Little did Stess suspect that, on the last day of a photography trip through Maine in 1988, he would find the focus of a 20-year-long obsession: Maine’s blueberry harvest. Every year since then, he has returned to document and participate in this demanding seasonal ritual. It is Stess’s goal to immerse himself in the lives of his subjects, be they migrant harvesters or a wedding party, whom he lovingly documents rather than prettifies. For Stess, photographing people is personally enriching. “I build trust,” he says. Maybe that is why his images of children in particular are full of life. He captures them totally oblivious, doing incredible physical and imaginative feats.

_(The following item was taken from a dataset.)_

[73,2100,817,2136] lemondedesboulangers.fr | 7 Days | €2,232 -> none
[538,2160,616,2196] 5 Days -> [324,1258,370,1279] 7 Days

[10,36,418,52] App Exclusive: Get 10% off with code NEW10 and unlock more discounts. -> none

When Stess rakes on the Blueberry Barrens, his camera is always nearby. “It is almost an extension of me,” he says. Over time, his images have captured a change in the demographics of harvesters, as the industry has moved away from local workers to migrants, whose lives are in perpetual limbo. Stess’s frank images convey the emotional and physical toll the work takes on his subjects, but they also evoke the strong sense of a community that tries to maintain a degree of continuity and normalcy—children doing their homework on upturned plastic bins, men carrying laundry baskets through camp, and everybody gathering around fires at night. These individuals may live at the margins of society, but they retain their pride and sense of identity and connectedness.

Lot 19 was taken in the rural, unorganized territory of Township 19 in Washington County. Stess was particularly drawn to the human–animal relationship he observed when he stopped to chat with the man. The shacks in the background are equipped with woodstoves or electricity, and they are usually occupied by up to six people. Each year, Stess gives away hundreds of photographs to his subjects. “Looking at these images is very illuminating for them because I am shooting with real respect and a sense of dignity,” he says. He believes it opens a window, allowing his subjects to see themselves in a different way.

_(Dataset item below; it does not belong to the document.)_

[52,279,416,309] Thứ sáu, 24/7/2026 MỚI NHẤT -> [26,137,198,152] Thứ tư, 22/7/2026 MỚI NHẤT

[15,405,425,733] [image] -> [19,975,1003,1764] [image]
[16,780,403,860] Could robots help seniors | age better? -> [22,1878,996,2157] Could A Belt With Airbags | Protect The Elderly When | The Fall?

Thomas Birtwistle conceives his photographs in distinctive groupings, some more tightly focused than others. His images are shot at Maine fairs, museums, schools, and demolition derbies, and he has loose collections of landscape and interior photographs. What ties them all together is Birtwistle’s unerring eye for the slightly absurd couched in a vernacular aesthetic that may or may not be intentional. His portfolio includes studio shots of hauntingly pale and dismembered animal forms used in taxidermy, large-scale images in saturated colors that turn jars of canned goods into abstract compositions and indices of somebody’s care, and lovingly decorated apple pies that assume monumental significance when photographed without context. “Photography allows me the opportunity to slow down and pay attention,” Birtwistle says.

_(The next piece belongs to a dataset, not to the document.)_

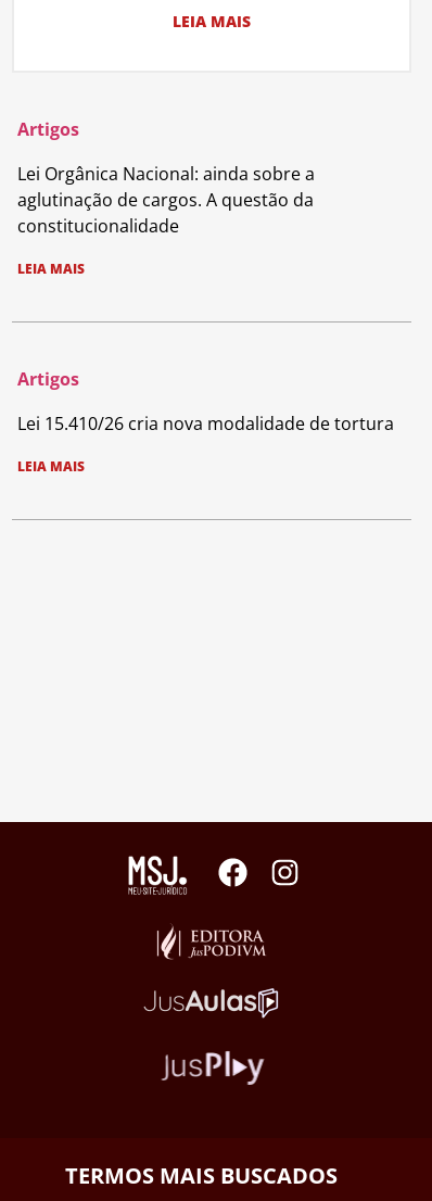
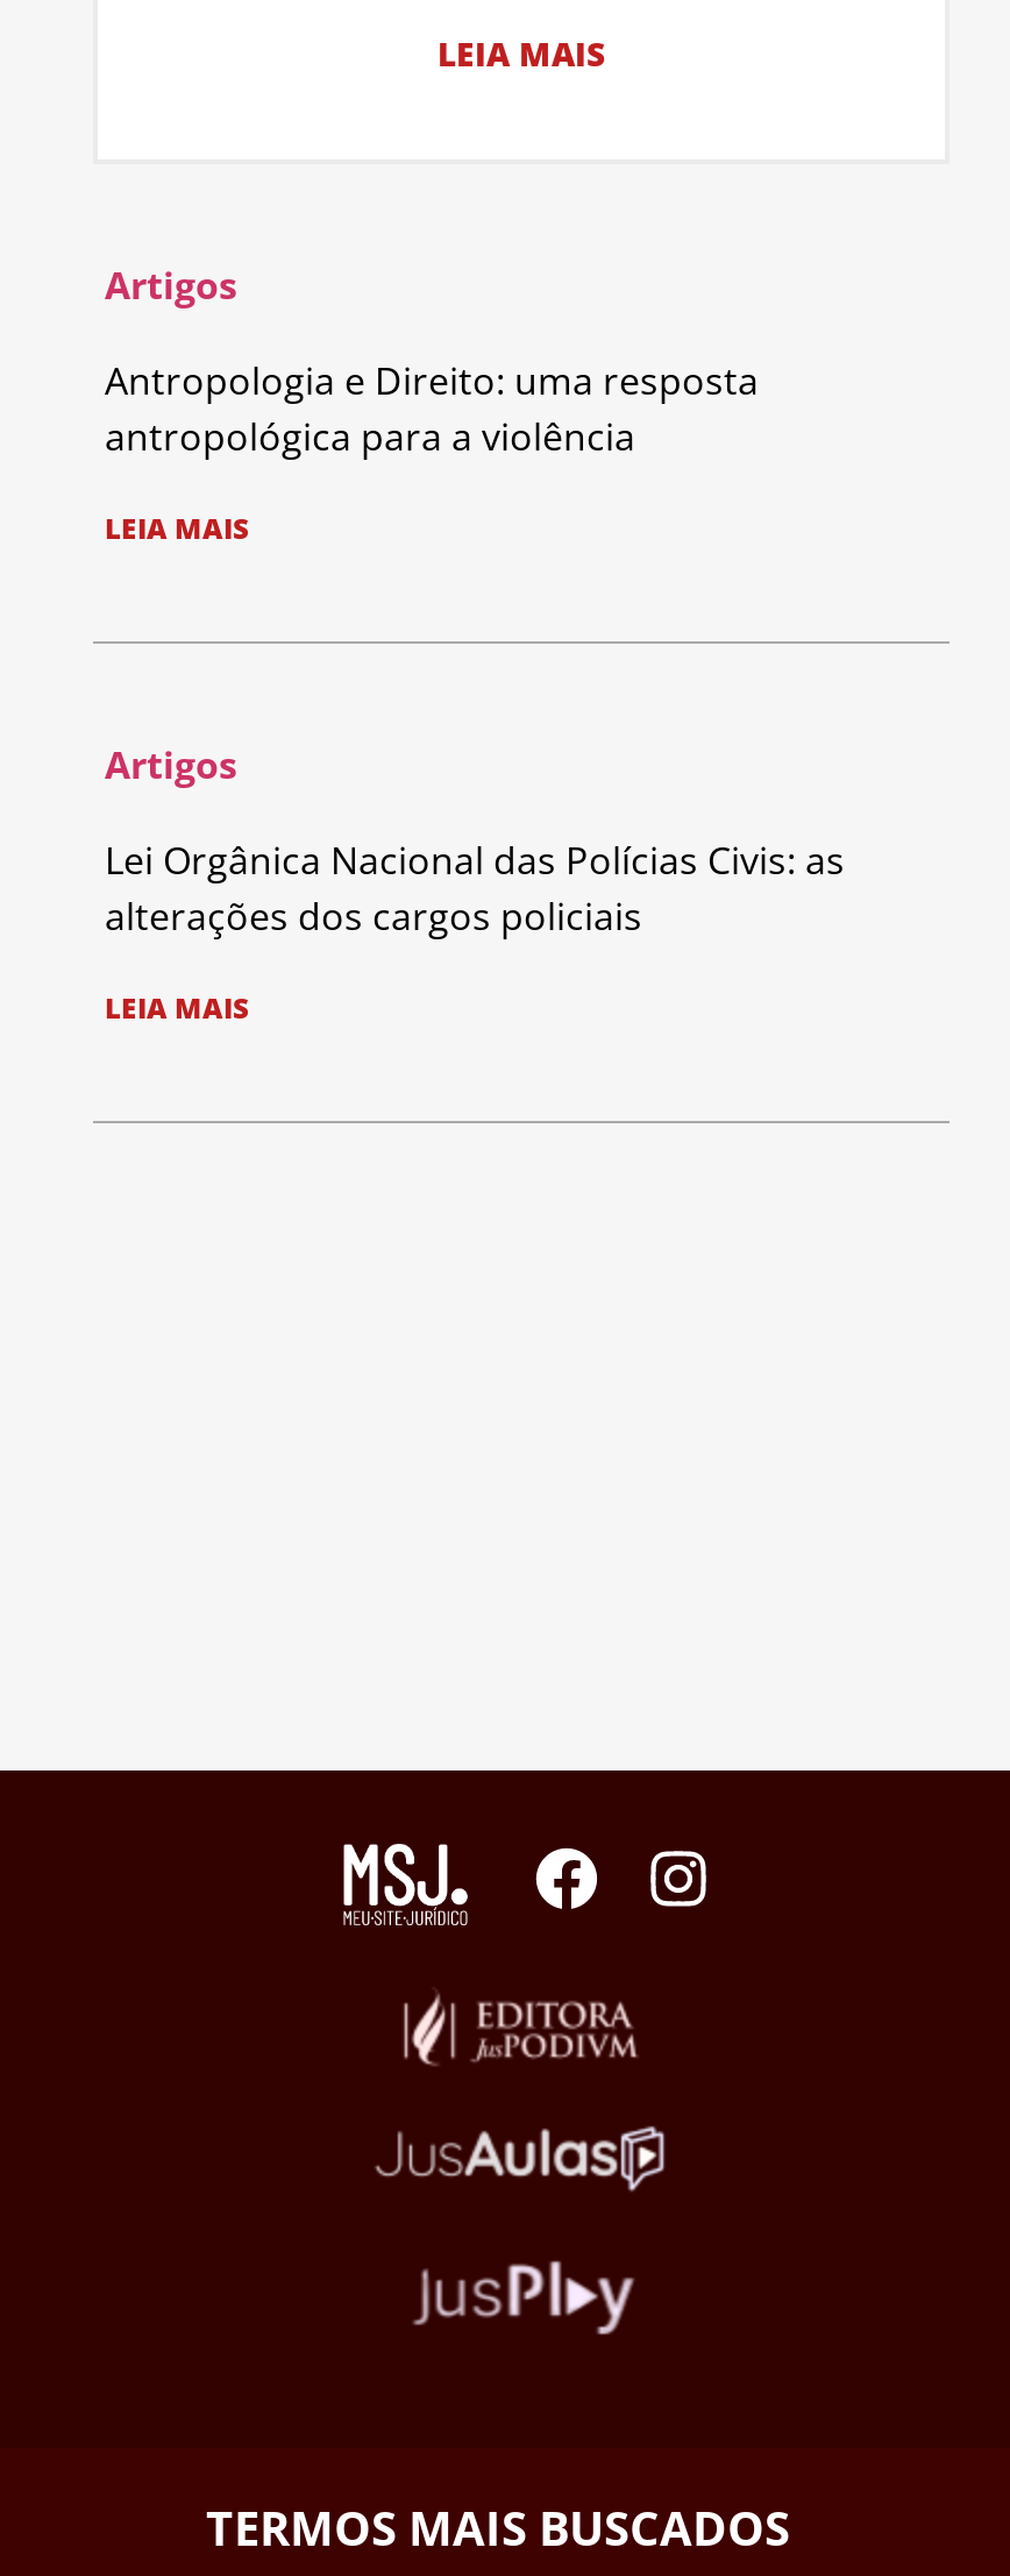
[17,162,315,238] Lei Orgânica Nacional: ainda sobre a | aglutinação de cargos. A questão da | constitucionalidade -> [105,356,759,463] Antropologia e Direito: uma resposta | antropológica para a violência
moved [17,260,85,391] -> [105,509,249,791]: LEIA MAIS | Artigos
[17,412,394,436] Lei 15.410/26 cria nova modalidade de tortura -> [105,835,845,942] Lei Orgânica Nacional das Polícias Civis: as | alterações dos cargos policiais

Because his father taught drama, Birtwistle saw a lot of theater while growing up—which may explain why so many of his images resemble a stage set for a performance that has either just taken place or is about to happen. While the artist makes great use of his slightly offbeat sense of humor, he doesn’t distance himself from his subjects through irony. His enjoyment in what he photographs is palpable, and his subjects are often taken from his personal or professional life. He came across the scene in Bedroom while working his other job, carpentry. The quality of light and monochrome color palette extending to the barren trees outside liken this view to an abstract sculpture with volumes and lines dominating the composition. Emphasizing a symmetrical recession into space, only the bare bones of this room remain, deprived of any family’s touch (apart from the flypaper, perhaps). This space is clearly in transition and emotionally abstracted, yet it contains hope for the future. “My pictures, though very realistic, can be less concerned with the practical details than they are with the idea of something,” Birtwistle says.